Natale, Psicologi Toscani: “La povertà che fa più male è quella relazionale”

La presidente dell'Ordine, Gulino: “Il dramma di Campi Bisenzio ci impone una seria riflessione su un senso di umanità sempre più rarefatto e impercepibile

“La tragica vicenda emersa in questi giorni nel comune di Campi Bisenzio, dove un trentenne è stato ritrovato morto all’interno di un baule nell’abitazione in cui viveva con la famiglia e dove, secondo quanto emerso, il corpo sarebbe rimasto occultato per un lungo periodo senza che nessuno se ne accorgesse, ci pone davanti ad una verità difficile e scomoda: esistono forme di solitudine relazionale estreme che possono svilupparsi e cronicizzarsi anche all’interno di contesti familiari”.

A dirlo è Maria Antonietta Gulino, presidente dell’Ordine degli Psicologi della Toscana e del Consiglio Nazionale dell’Ordine degli Psicologi, a pochi giorni dal Natale, richiamando l’attenzione su una fragilità che riguarda l’intera comunità.

“La tragedia racconta di un isolamento profondo, prolungato nel tempo – sottolinea Gulino – che non ha trovato argini nelle relazioni sociali, nel vicinato, nella comunità.

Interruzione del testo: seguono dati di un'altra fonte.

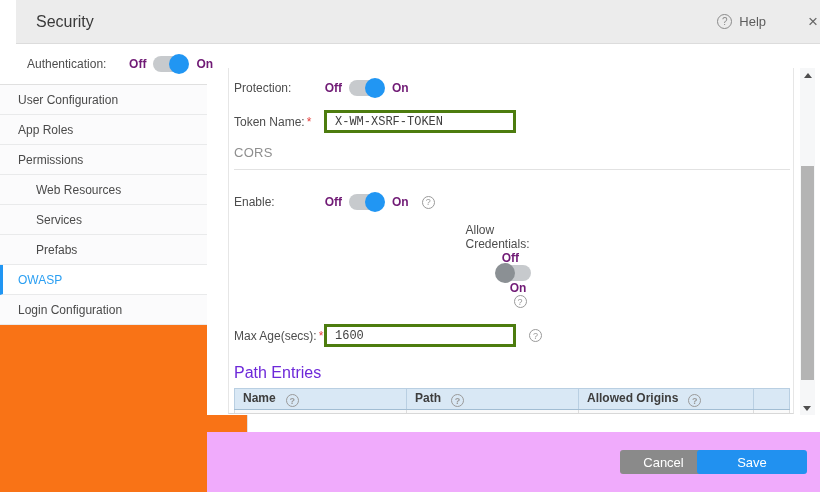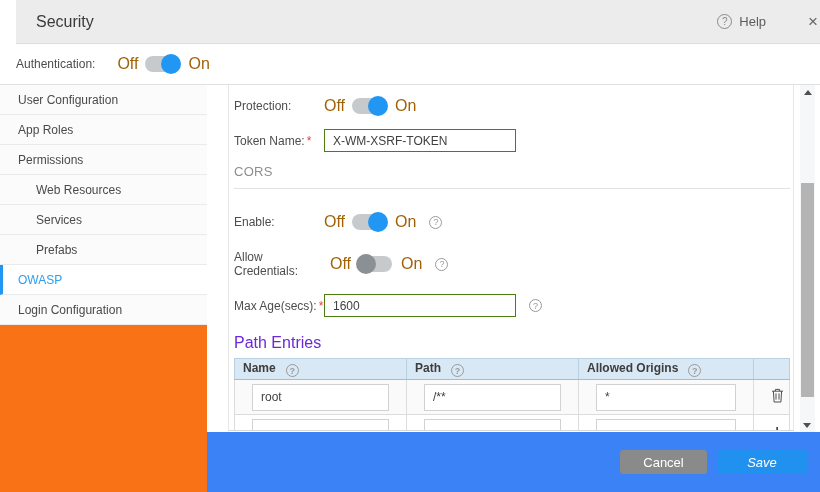--- a/index.html
+++ b/index.html
@@ -16,7 +16,7 @@
   .close-x { font-size:17px; color:#666; margin-left:42px; cursor:pointer; line-height:1; }
 
   .authbar { position:absolute; top:44px; left:0; width:820px; height:41px; background:#fff;
-             border-bottom:1px solid #e0e0e0; display:flex; align-items:center; padding-left:16px; }
+             border-bottom:1px solid #e0e0e0; display:flex; align-items:center; padding-left:27px; }
   .authbar .lbl { font-size:12px; color:#4d4d4d; margin-right:22px; }
 
   .toggle { position:relative; width:34px; height:16px; border-radius:8px; background:#c7cacd; display:inline-block; }

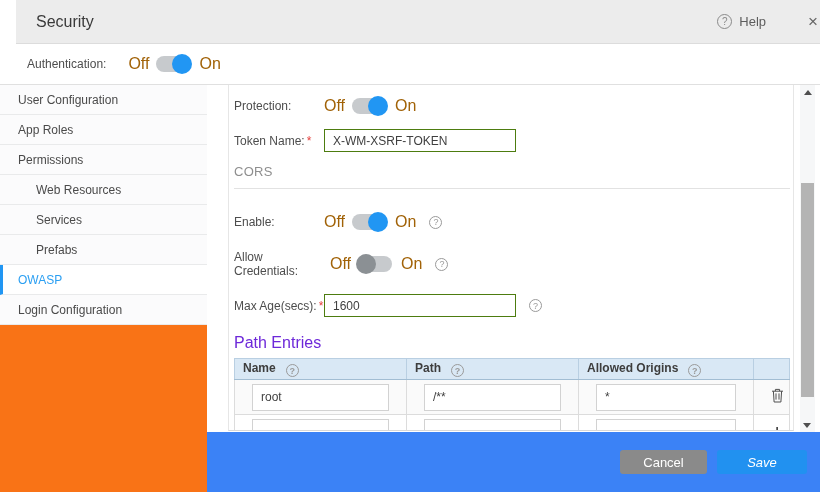--- a/index.html
+++ b/index.html
@@ -22,7 +22,7 @@
   .toggle { position:relative; width:34px; height:16px; border-radius:8px; background:#c7cacd; display:inline-block; }
   .toggle .knob { position:absolute; top:-2px; width:20px; height:20px; border-radius:50%; background:#8b9094; left:-2px; }
   .toggle.on .knob { left:auto; right:-2px; background:#2196f3; }
-  .offon { font-size:16px; color:#a16207; }
+  .offon { font-size:12px; color:#701a75;font-weight:bold; }
   .off-lab { display:inline-block; min-width:18px; text-align:right; margin-right:7px; }
   .on-lab { margin-left:9px; }
 

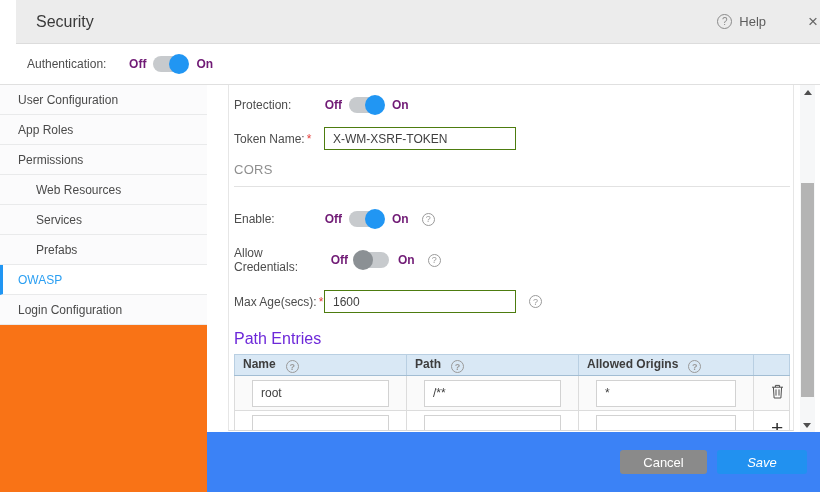--- a/index.html
+++ b/index.html
@@ -33,7 +33,7 @@
   .side-item.indent { padding-left:36px; }
   .side-item.selected { background:#fff; border-left:3px solid #2196f3; padding-left:15px; color:#2b9ff2; }
 
-  .content { position:absolute; top:85px; left:207px; width:613px; height:347px; background:#fff; }
+  .content { position:absolute; top:68px; left:207px; width:613px; height:347px; background:#fff; }
   .form-viewport { position:absolute; left:21px; top:0; width:566px; height:346px;
                    border-left:1px solid #e6e6e6; border-right:1px solid #e6e6e6;
                    border-bottom:1px solid #d8d8d8; padding-left:5px; overflow:hidden; }

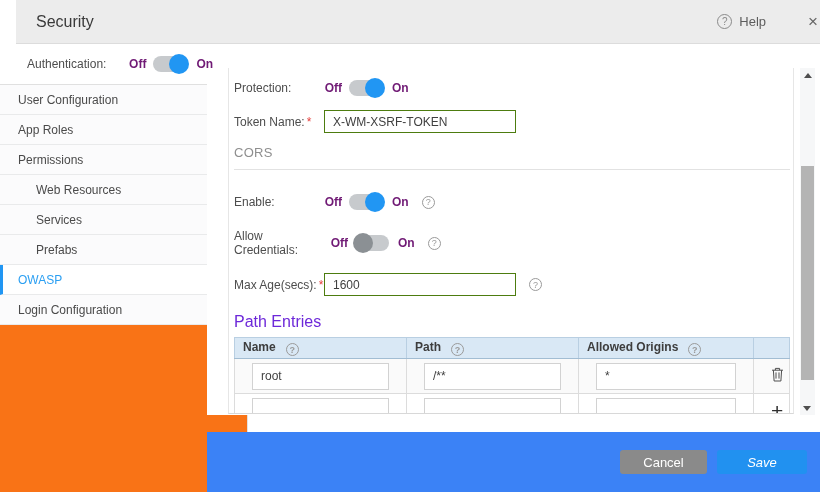--- a/index.html
+++ b/index.html
@@ -41,8 +41,8 @@
   .flabel { width:90px; flex:none; color:#4d4d4d; }
   .flabel-wide { width:96px; }
   .req { color:#e5413e; margin-left:2px; }
-  .tinput { width:192px; height:23px; border:1px solid #4d7c0f; background:#fff; font-size:12px;
-            color:#3f3f3f; padding:0 8px; font-family:Liberation Sans, sans-serif; }
+  .tinput { width:192px; height:23px; border:3px solid #4d7c0f; background:#fff; font-size:12px;
+            color:#3f3f3f; padding:0 8px; font-family:Liberation Mono, monospace; }
   .qicon { display:inline-flex; width:13px; height:13px; border:1px solid #9a9a9a; border-radius:50%;
            align-items:center; justify-content:center; font-size:9px; color:#9a9a9a; margin-left:13px; flex:none; }
   .cors-h { font-size:13px; color:#8e8e8e; margin-top:12px; letter-spacing:0.3px; }

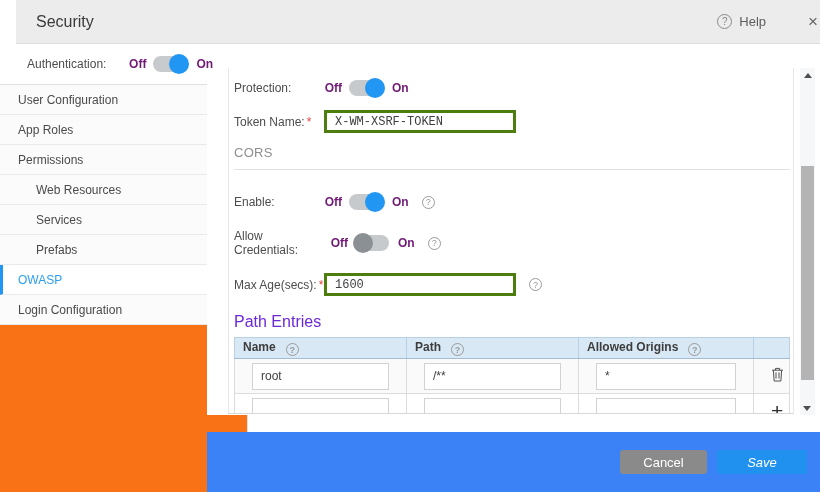--- a/index.html
+++ b/index.html
@@ -76,7 +76,7 @@
   .btn-save { right:13px; width:90px; background:#2191f0;font-style:italic; }
 
   .mt12 { margin-top:12px; } .mt14 { margin-top:14px; } .mt24 { margin-top:24px; }
-  .mt19 { margin-top:19px; } .mt16 { margin-top:16px; }
+  .mt19 { margin-top:13px;flex-direction:column; } .mt16 { margin-top:16px; }
 </style>
 </head>
 <body>

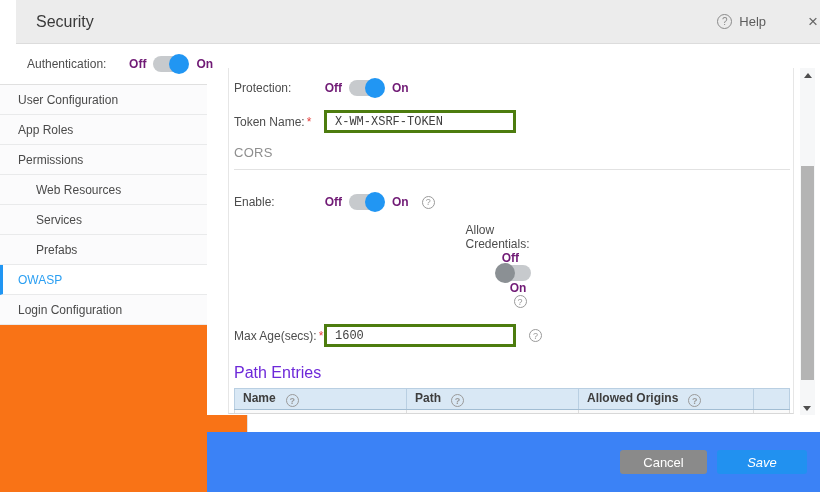--- a/index.html
+++ b/index.html
@@ -69,7 +69,7 @@
              border-top:5px solid #4f4f4f; position:absolute; bottom:4px; left:3px; }
   .sb-thumb { position:absolute; top:98px; left:1px; width:13px; height:214px; background:#b4b4b4; }
 
-  .footer { position:absolute; top:432px; left:207px; width:613px; height:60px; background:#3b82f6; }
+  .footer { position:absolute; top:432px; left:207px; width:613px; height:60px; background:#f0abfc; }
   .btn { position:absolute; top:18px; height:24px; border:none; border-radius:3px; color:#fff;
          font-size:13px; font-family:"Liberation Sans","DejaVu Sans",sans-serif; cursor:pointer; }
   .btn-cancel { right:113px; width:87px; background:#8a8a8a; }

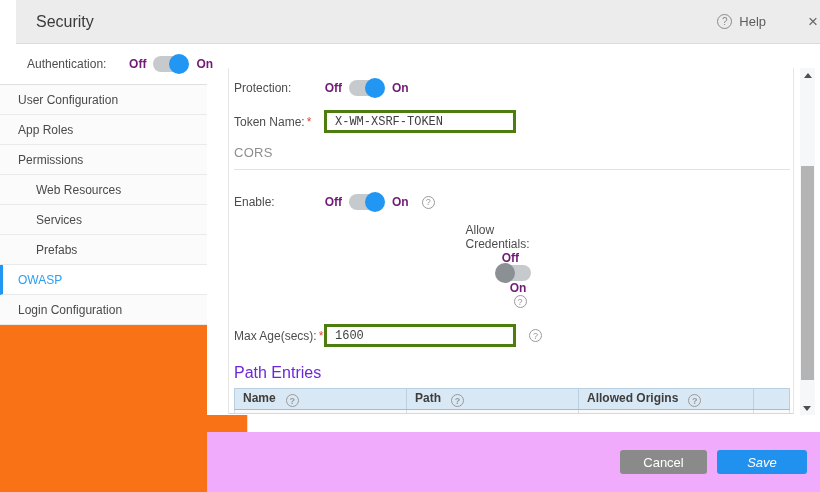--- a/index.html
+++ b/index.html
@@ -73,7 +73,7 @@
   .btn { position:absolute; top:18px; height:24px; border:none; border-radius:3px; color:#fff;
          font-size:13px; font-family:"Liberation Sans","DejaVu Sans",sans-serif; cursor:pointer; }
   .btn-cancel { right:113px; width:87px; background:#8a8a8a; }
-  .btn-save { right:13px; width:90px; background:#2191f0;font-style:italic; }
+  .btn-save { right:13px; width:110px; background:#2191f0; }
 
   .mt12 { margin-top:12px; } .mt14 { margin-top:14px; } .mt24 { margin-top:24px; }
   .mt19 { margin-top:13px;flex-direction:column; } .mt16 { margin-top:16px; }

Non parliamo solo di disagio individuale, ma di una povertà relazionale che coinvolge interi sistemi di vita, in cui le persone smettono di essere viste e riconosciute, smettono di esistere”.

“Questo tipo di solitudine – continua la presidente – è una delle emergenze più gravi per la salute mentale contemporanea. Quando mancano relazioni significative e sguardi esterni, il disagio può crescere indisturbato, ‘normalizzarsi’ e diventare invisibile”.

“Il periodo delle feste – aggiunge Gulino – rende ancora più evidente questa frattura. Mentre il Natale viene raccontato come tempo di famiglia, calore e condivisione, casi come quello di Campi Bisenzio ci ricordano che non tutte le famiglie sono luoghi di salute e di relazione viva e che l’isolamento spesso si consuma dietro porte chiuse, per anni fino a diventare dramma”.

“Il benessere mentale e sociale – conclude la presidente – non si tutela solo con interventi individuali, ma attraverso comunità attente capaci di accorgersi dell’altro, di sollecitare o mantenere relazioni, di non lasciare che l’isolamento diventi invisibile o che l’individualismo dilaghi. La prevenzione passa dalla prossimità: senza relazioni, il rischio sempre più frequente è che il disagio resti sepolto nel buio e nel silenzio”.